§ Problem requirements: Copy the entries exactly, through the "subtotal: 3436.42 -> 3900.37" line.
Top of Data provided
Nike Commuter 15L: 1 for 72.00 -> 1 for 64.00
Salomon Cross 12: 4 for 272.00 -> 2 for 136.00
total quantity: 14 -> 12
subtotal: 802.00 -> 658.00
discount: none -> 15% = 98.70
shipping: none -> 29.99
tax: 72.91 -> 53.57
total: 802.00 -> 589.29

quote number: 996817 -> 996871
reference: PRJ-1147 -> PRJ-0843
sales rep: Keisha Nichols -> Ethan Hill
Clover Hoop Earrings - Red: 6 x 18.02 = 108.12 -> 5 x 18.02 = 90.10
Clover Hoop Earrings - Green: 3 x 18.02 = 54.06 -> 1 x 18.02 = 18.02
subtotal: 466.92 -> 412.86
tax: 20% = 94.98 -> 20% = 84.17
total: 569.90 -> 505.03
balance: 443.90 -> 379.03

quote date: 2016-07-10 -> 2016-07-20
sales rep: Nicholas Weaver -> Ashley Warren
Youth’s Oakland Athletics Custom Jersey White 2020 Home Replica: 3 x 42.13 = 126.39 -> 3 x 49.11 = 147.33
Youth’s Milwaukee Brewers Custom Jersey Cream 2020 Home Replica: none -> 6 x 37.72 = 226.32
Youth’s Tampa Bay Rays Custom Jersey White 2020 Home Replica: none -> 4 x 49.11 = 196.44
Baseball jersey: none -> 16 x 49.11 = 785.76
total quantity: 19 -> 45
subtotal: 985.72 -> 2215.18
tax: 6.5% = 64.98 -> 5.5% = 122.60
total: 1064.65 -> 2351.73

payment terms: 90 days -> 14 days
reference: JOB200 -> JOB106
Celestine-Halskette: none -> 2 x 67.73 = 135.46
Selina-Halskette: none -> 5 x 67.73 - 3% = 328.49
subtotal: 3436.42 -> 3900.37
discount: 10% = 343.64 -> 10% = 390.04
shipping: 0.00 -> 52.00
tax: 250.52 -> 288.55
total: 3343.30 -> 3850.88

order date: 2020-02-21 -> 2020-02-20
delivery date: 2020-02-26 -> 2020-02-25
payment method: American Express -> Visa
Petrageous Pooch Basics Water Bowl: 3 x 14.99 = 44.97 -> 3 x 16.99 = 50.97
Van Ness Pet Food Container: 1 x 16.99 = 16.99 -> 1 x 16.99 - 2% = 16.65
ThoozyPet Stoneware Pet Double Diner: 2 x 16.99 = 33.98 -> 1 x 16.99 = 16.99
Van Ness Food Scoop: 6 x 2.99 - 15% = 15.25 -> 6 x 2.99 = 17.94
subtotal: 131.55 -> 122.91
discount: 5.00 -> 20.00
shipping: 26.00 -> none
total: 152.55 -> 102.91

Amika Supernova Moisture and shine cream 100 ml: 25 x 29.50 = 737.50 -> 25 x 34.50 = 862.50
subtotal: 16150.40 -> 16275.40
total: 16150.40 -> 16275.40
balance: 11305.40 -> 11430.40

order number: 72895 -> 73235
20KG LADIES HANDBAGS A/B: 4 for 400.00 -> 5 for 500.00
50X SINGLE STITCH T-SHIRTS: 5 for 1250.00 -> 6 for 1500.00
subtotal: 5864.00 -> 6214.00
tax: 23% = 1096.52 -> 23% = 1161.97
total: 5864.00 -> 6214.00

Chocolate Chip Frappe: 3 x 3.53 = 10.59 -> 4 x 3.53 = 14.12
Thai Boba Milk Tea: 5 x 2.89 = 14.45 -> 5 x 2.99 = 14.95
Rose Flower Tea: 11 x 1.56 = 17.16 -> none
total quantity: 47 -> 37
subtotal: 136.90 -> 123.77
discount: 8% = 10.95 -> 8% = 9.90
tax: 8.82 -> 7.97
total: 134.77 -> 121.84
Bottom of Data provided
§ Answer section:
Nike Commuter 15L: 1 for 72.00 -> 1 for 64.00
Salomon Cross 12: 4 for 272.00 -> 2 for 136.00
total quantity: 14 -> 12
subtotal: 802.00 -> 658.00
discount: none -> 15% = 98.70
shipping: none -> 29.99
tax: 72.91 -> 53.57
total: 802.00 -> 589.29

quote number: 996817 -> 996871
reference: PRJ-1147 -> PRJ-0843
sales rep: Keisha Nichols -> Ethan Hill
Clover Hoop Earrings - Red: 6 x 18.02 = 108.12 -> 5 x 18.02 = 90.10
Clover Hoop Earrings - Green: 3 x 18.02 = 54.06 -> 1 x 18.02 = 18.02
subtotal: 466.92 -> 412.86
tax: 20% = 94.98 -> 20% = 84.17
total: 569.90 -> 505.03
balance: 443.90 -> 379.03

quote date: 2016-07-10 -> 2016-07-20
sales rep: Nicholas Weaver -> Ashley Warren
Youth’s Oakland Athletics Custom Jersey White 2020 Home Replica: 3 x 42.13 = 126.39 -> 3 x 49.11 = 147.33
Youth’s Milwaukee Brewers Custom Jersey Cream 2020 Home Replica: none -> 6 x 37.72 = 226.32
Youth’s Tampa Bay Rays Custom Jersey White 2020 Home Replica: none -> 4 x 49.11 = 196.44
Baseball jersey: none -> 16 x 49.11 = 785.76
total quantity: 19 -> 45
subtotal: 985.72 -> 2215.18
tax: 6.5% = 64.98 -> 5.5% = 122.60
total: 1064.65 -> 2351.73

payment terms: 90 days -> 14 days
reference: JOB200 -> JOB106
Celestine-Halskette: none -> 2 x 67.73 = 135.46
Selina-Halskette: none -> 5 x 67.73 - 3% = 328.49
subtotal: 3436.42 -> 3900.37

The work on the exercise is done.